▸ **SUPPLIED DATA**:

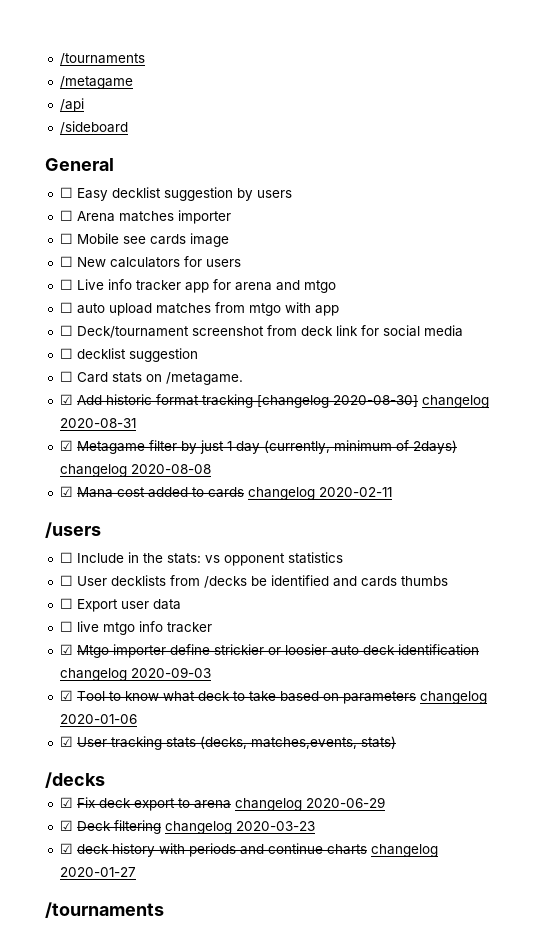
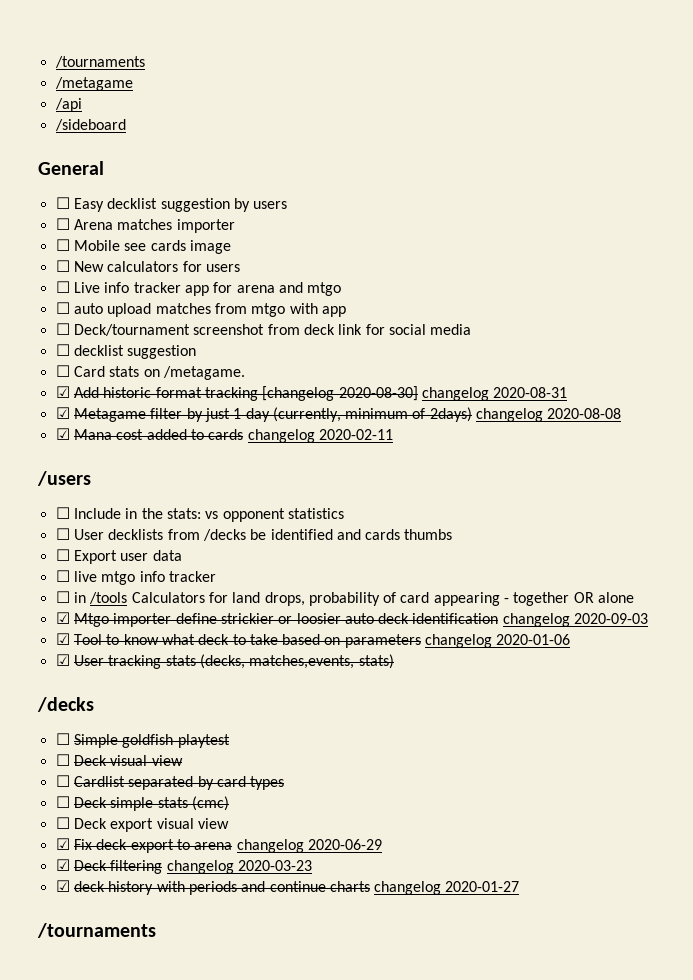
(212, 627) none -> [55,591,635,606] // ☐ in /tools Calculators for land drops, probability of card appearing - together OR alone
(105, 780) none -> [55,733,230,748] [55,754,183,766] [55,775,285,790] [55,796,229,811] [55,817,229,832] // ☐ Simple goldfish playtest // ☐ Deck visual view // ☐ Cardlist separated by card types // ☐ Deck simple stats (cmc) // ☐ Deck export visual view

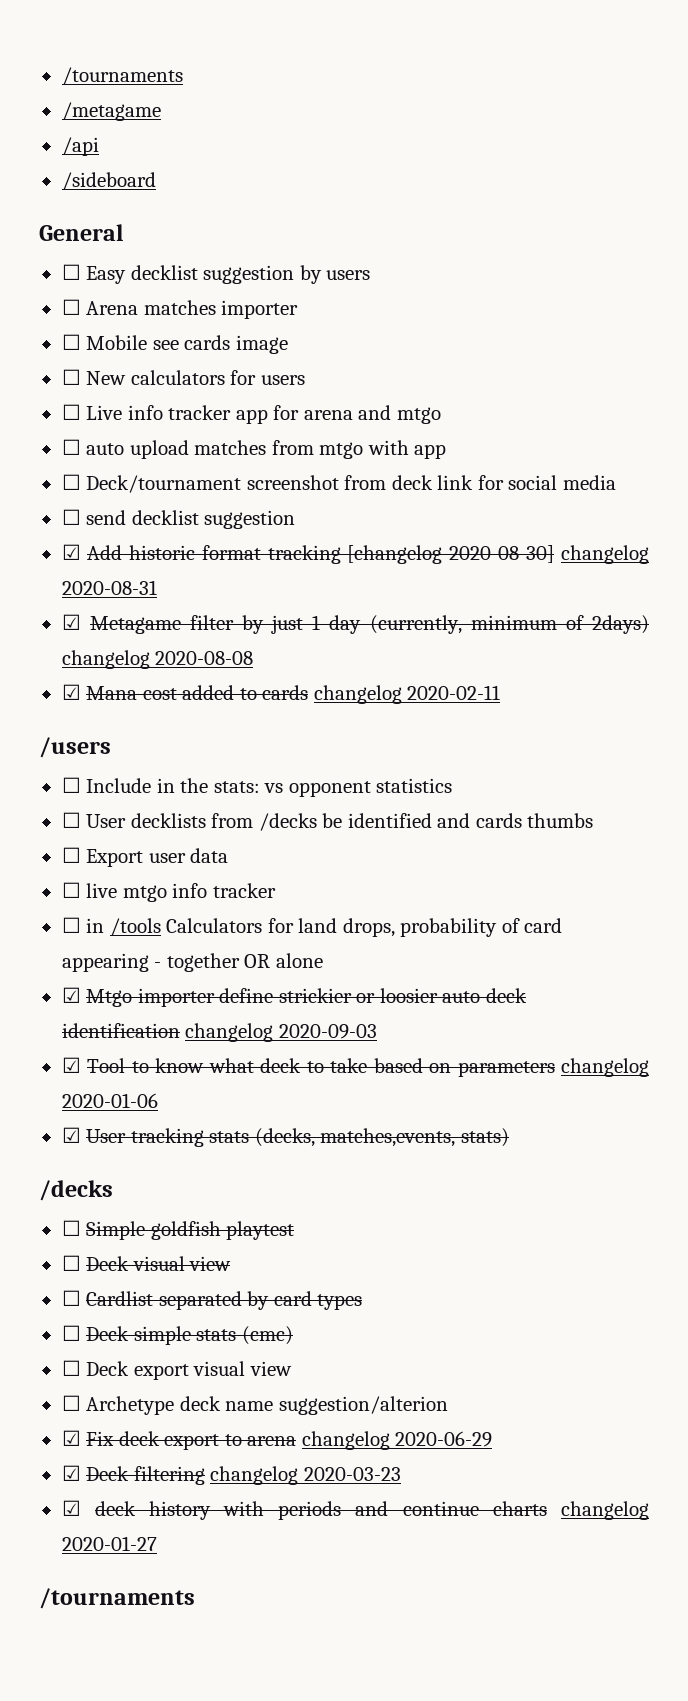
[73,345,197,359] [55,365,245,380] decklist suggestion // ☐ Card stats on /metagame. -> [86,510,296,529] send decklist suggestion
(229, 823) none -> [61,1395,448,1415] // ☐ Archetype deck name suggestion/alterion

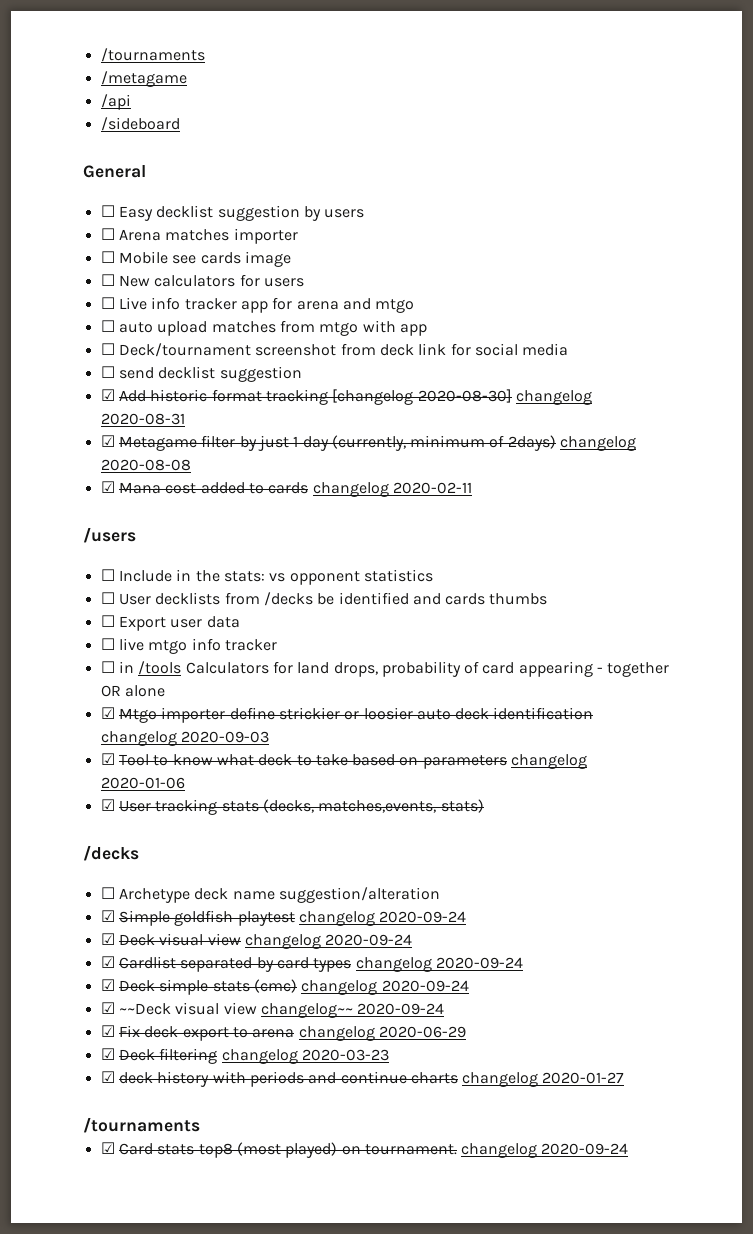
(81, 1228) none -> [118,887,440,903] [100,910,115,922] Archetype deck name suggestion/alteration // ☑
[61,1255,81,1271] // ☐ -> [298,911,467,926] [100,933,115,945] changelog 2020-09-24 // ☑
[61,1290,81,1306] // ☐ -> [244,934,413,949] [100,956,115,968] changelog 2020-09-24 // ☑
[61,1325,81,1341] // ☐ -> [355,957,523,972] [100,979,115,991] changelog 2020-09-24 // ☑
[61,1360,292,1380] [61,1395,448,1415] // ☐ Deck export visual view // ☐ Archetype deck name suggestion/alterion -> [301,980,469,995] [100,1002,445,1018] changelog 2020-09-24 // ☑ ~~Deck visual view changelog~~ 2020-09-24
(195, 1598) none -> [100,1142,629,1158] // ☑ Card stats top8 (most played) on tournament. changelog 2020-09-24

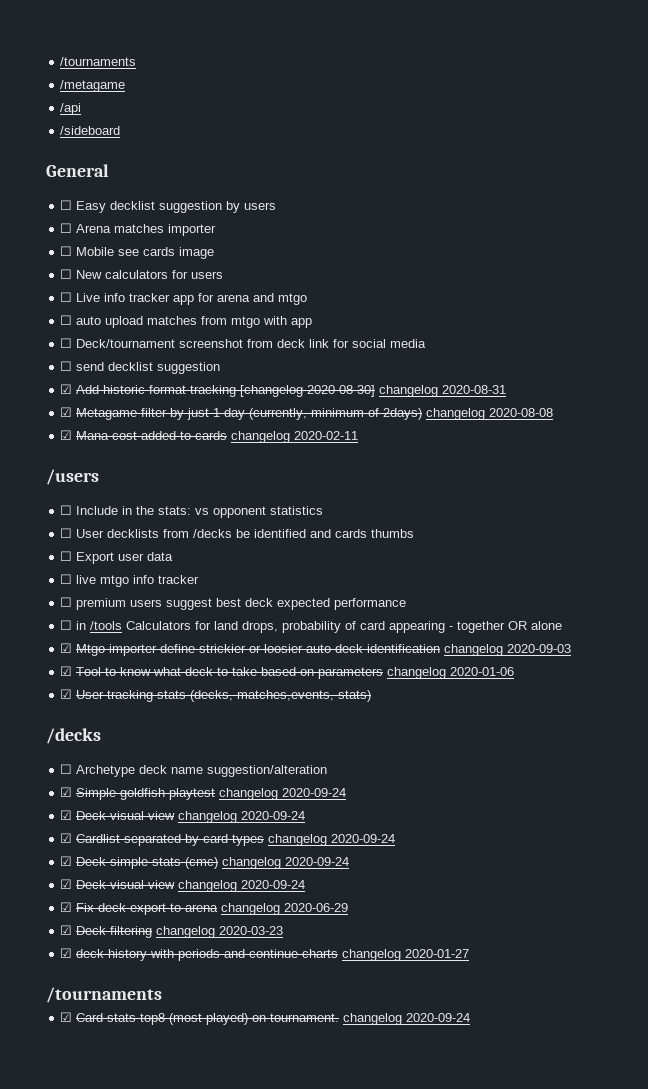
(277, 645) none -> [60,597,407,610] // ☐ premium users suggest best deck expected performance
[118,1002,353,1018] ~~Deck visual view changelog~~ -> [76,880,238,892] Deck visual view changelog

▸ **DIRECTIONS**: Lines from the one holding "(105, 780) none" to the end of the data, both ends included, are to be given again exactly; no pictures belong in the copy.

▸ **RESPONSE AREA**:
(105, 780) none -> [55,733,230,748] [55,754,183,766] [55,775,285,790] [55,796,229,811] [55,817,229,832] // ☐ Simple goldfish playtest // ☐ Deck visual view // ☐ Cardlist separated by card types // ☐ Deck simple stats (cmc) // ☐ Deck export visual view

[73,345,197,359] [55,365,245,380] decklist suggestion // ☐ Card stats on /metagame. -> [86,510,296,529] send decklist suggestion
(229, 823) none -> [61,1395,448,1415] // ☐ Archetype deck name suggestion/alterion

(81, 1228) none -> [118,887,440,903] [100,910,115,922] Archetype deck name suggestion/alteration // ☑
[61,1255,81,1271] // ☐ -> [298,911,467,926] [100,933,115,945] changelog 2020-09-24 // ☑
[61,1290,81,1306] // ☐ -> [244,934,413,949] [100,956,115,968] changelog 2020-09-24 // ☑
[61,1325,81,1341] // ☐ -> [355,957,523,972] [100,979,115,991] changelog 2020-09-24 // ☑
[61,1360,292,1380] [61,1395,448,1415] // ☐ Deck export visual view // ☐ Archetype deck name suggestion/alterion -> [301,980,469,995] [100,1002,445,1018] changelog 2020-09-24 // ☑ ~~Deck visual view changelog~~ 2020-09-24
(195, 1598) none -> [100,1142,629,1158] // ☑ Card stats top8 (most played) on tournament. changelog 2020-09-24

(277, 645) none -> [60,597,407,610] // ☐ premium users suggest best deck expected performance
[118,1002,353,1018] ~~Deck visual view changelog~~ -> [76,880,238,892] Deck visual view changelog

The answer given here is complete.